At any rate, he determined to change his room as soon as possible. It
mattered little where he went so that it was a change. He thought
over various tradesmen for whom he worked. Some of them might have an
attic, he cared not how small, that they might let him have in lieu
of paying him for his work. Even if they never spoke to him, it would
be better to be in a house where he knew something of those
downstairs, than to lodge in one where he was an utter stranger to
all. He had gone round to the shops where he worked, on the day after
his father's death, to explain that he could not come again until
after the funeral, and he resolved that next morning he would ask
each in turn whether he could obtain a lodging with them.

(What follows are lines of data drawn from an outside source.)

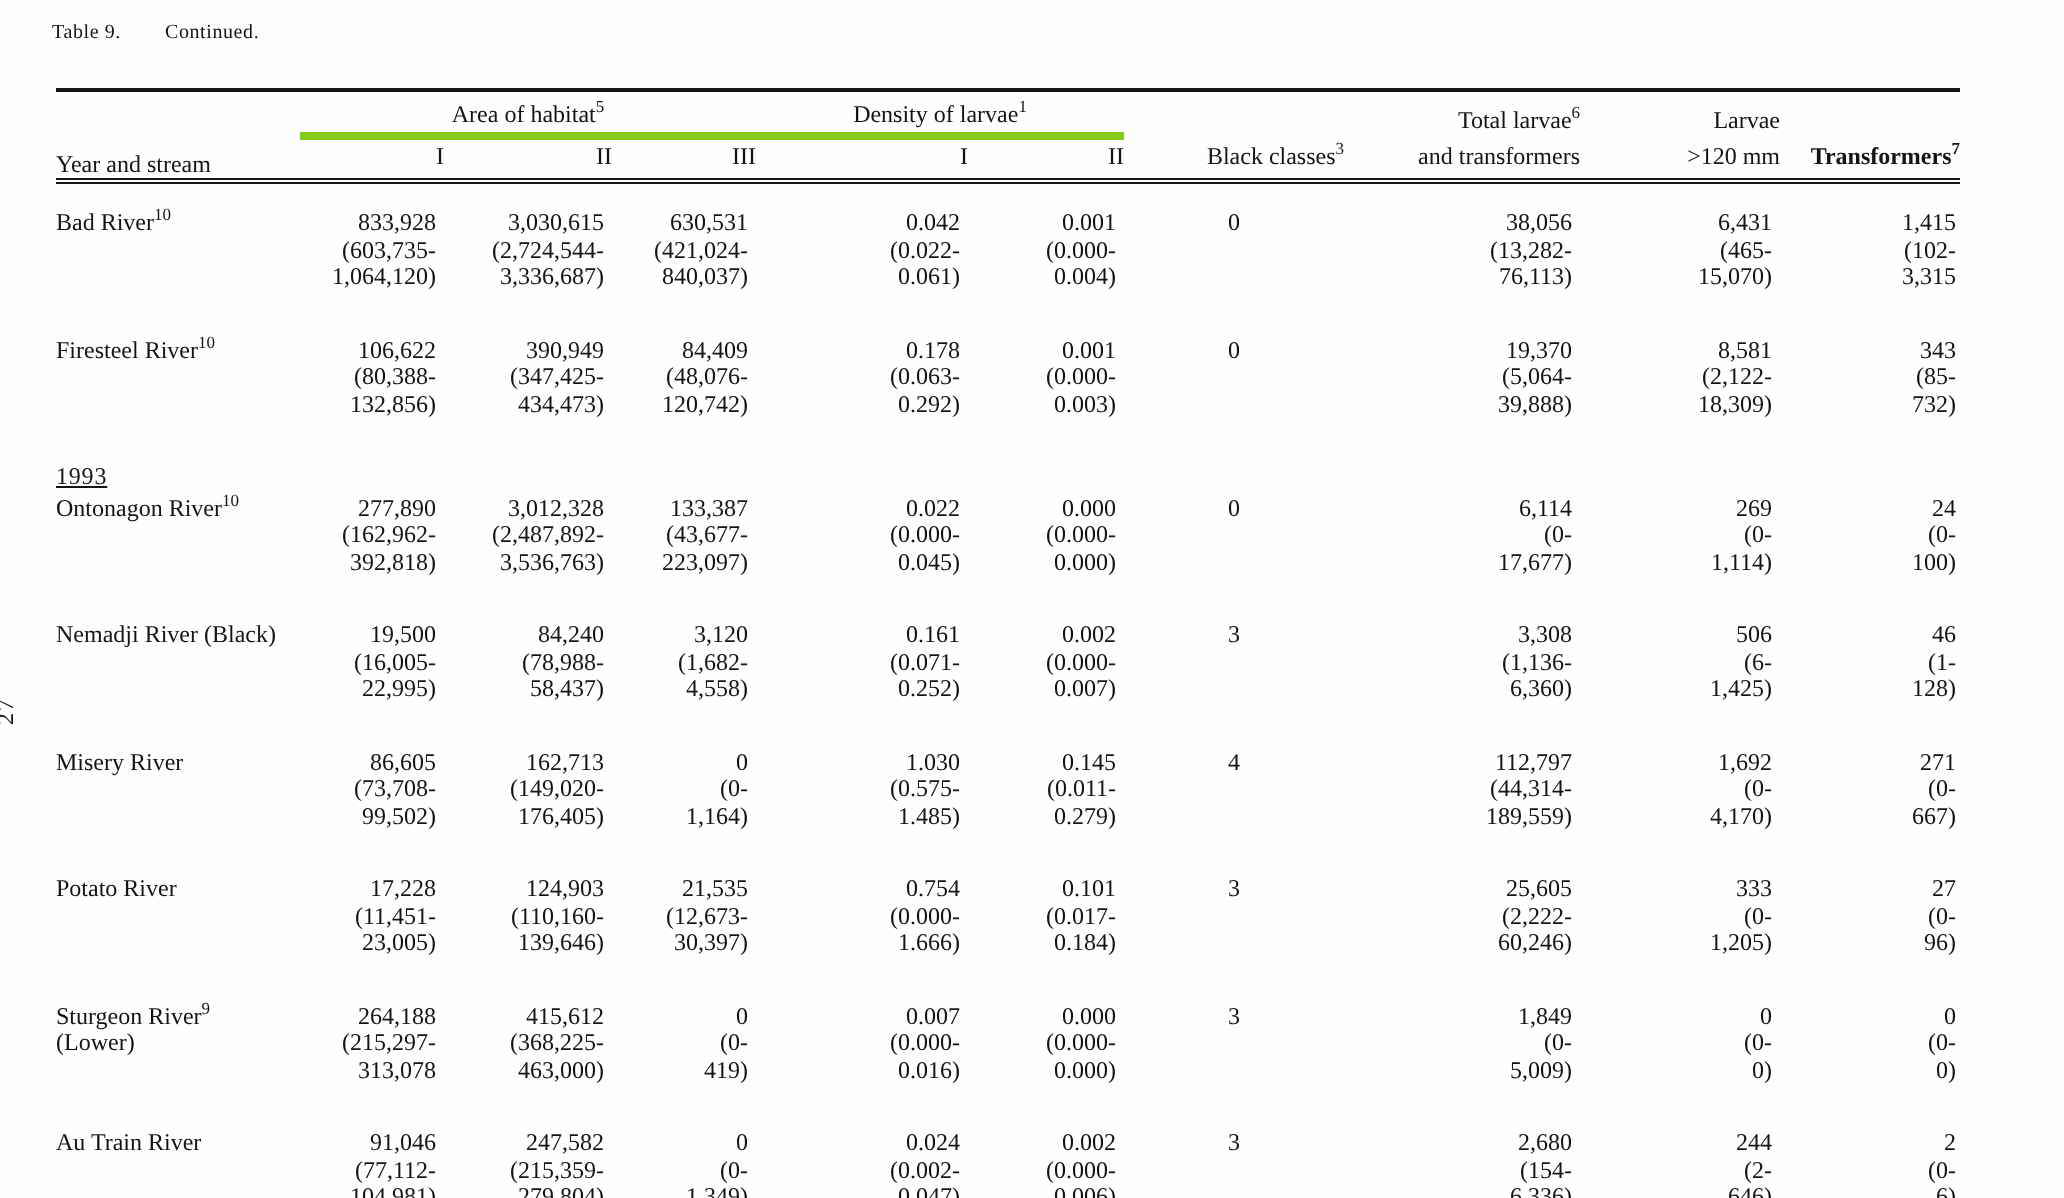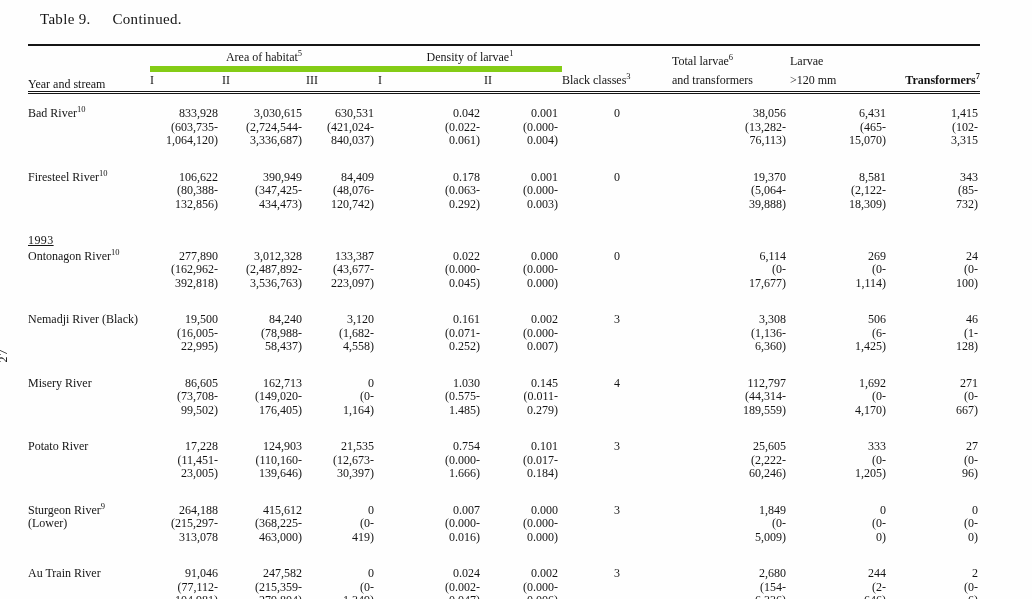"Table 9. Continued." .doc-title { font-size: 15px -> 10px; left: 40px -> 26px }
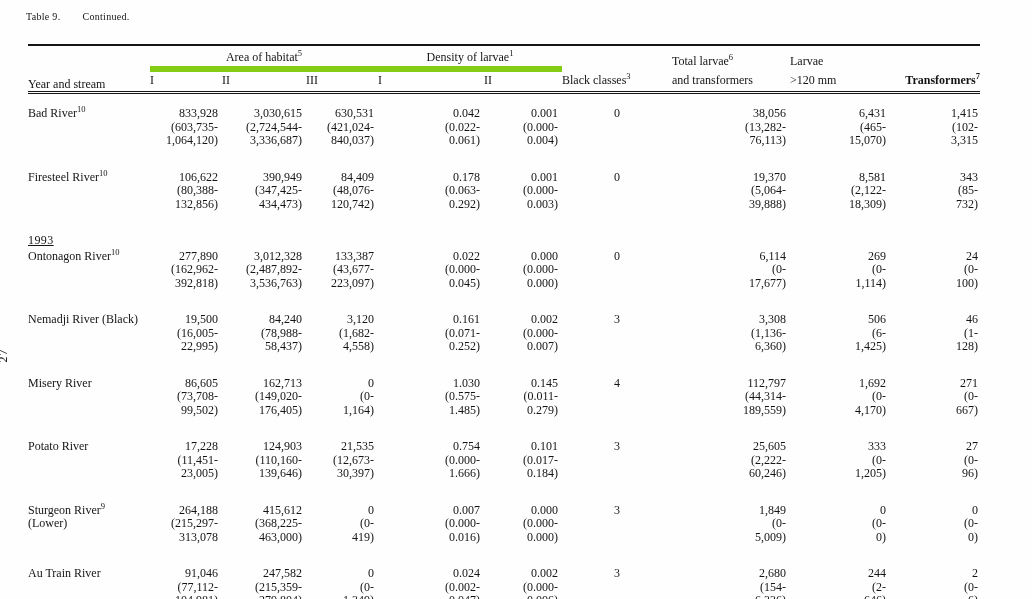"Area of habitat5" th.group { border-bottom: 6px solid #84cc16 -> 4px solid #84cc16 }
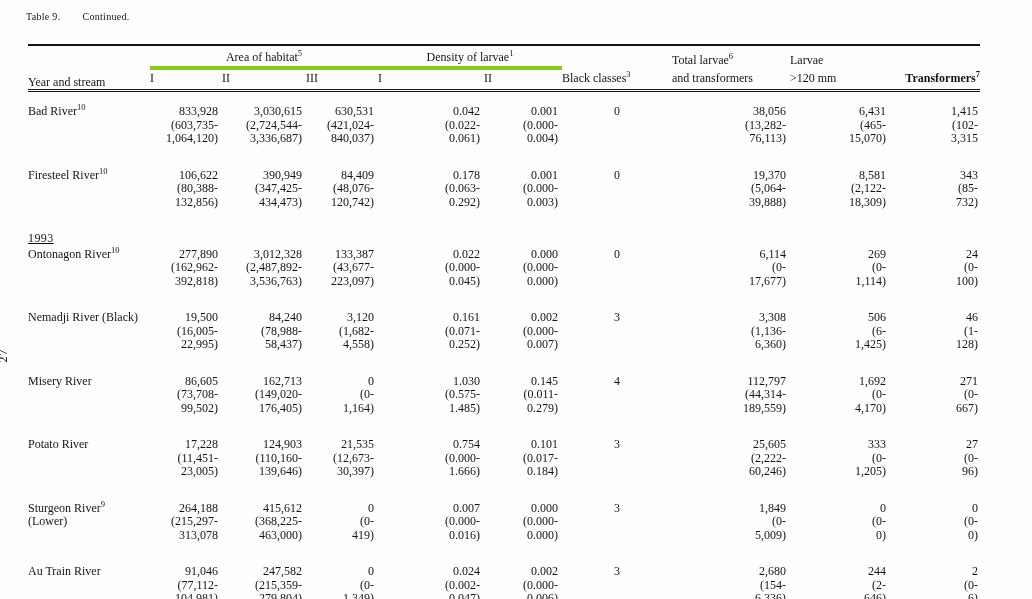"Total larvae6" th.sub { text-align: left -> right }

The sun was already setting when he rose from the bank on which he
had seated himself, and returned to the city. The room did not feel
so lonely to him as it would have done had he not been accustomed to
spending the evenings alone. He took out his little hoard and counted
it. After paying the expenses of the funeral there would still remain
sufficient to keep him for three or four months should he fall ill,
or, from any cause, lose his work. He had one good suit of clothes
that had been bought on his return to England,--when his father
thought that they would assuredly be going down almost immediately to
take possession of the old Hall,--and the rest were all in fair
condition.

The next day he began his work again; he had two visits to pay of an
hour each, and one of two hours, and the spare time between these he
filled up by calling at two or three other shops to make up for the
arrears of work during the last few days.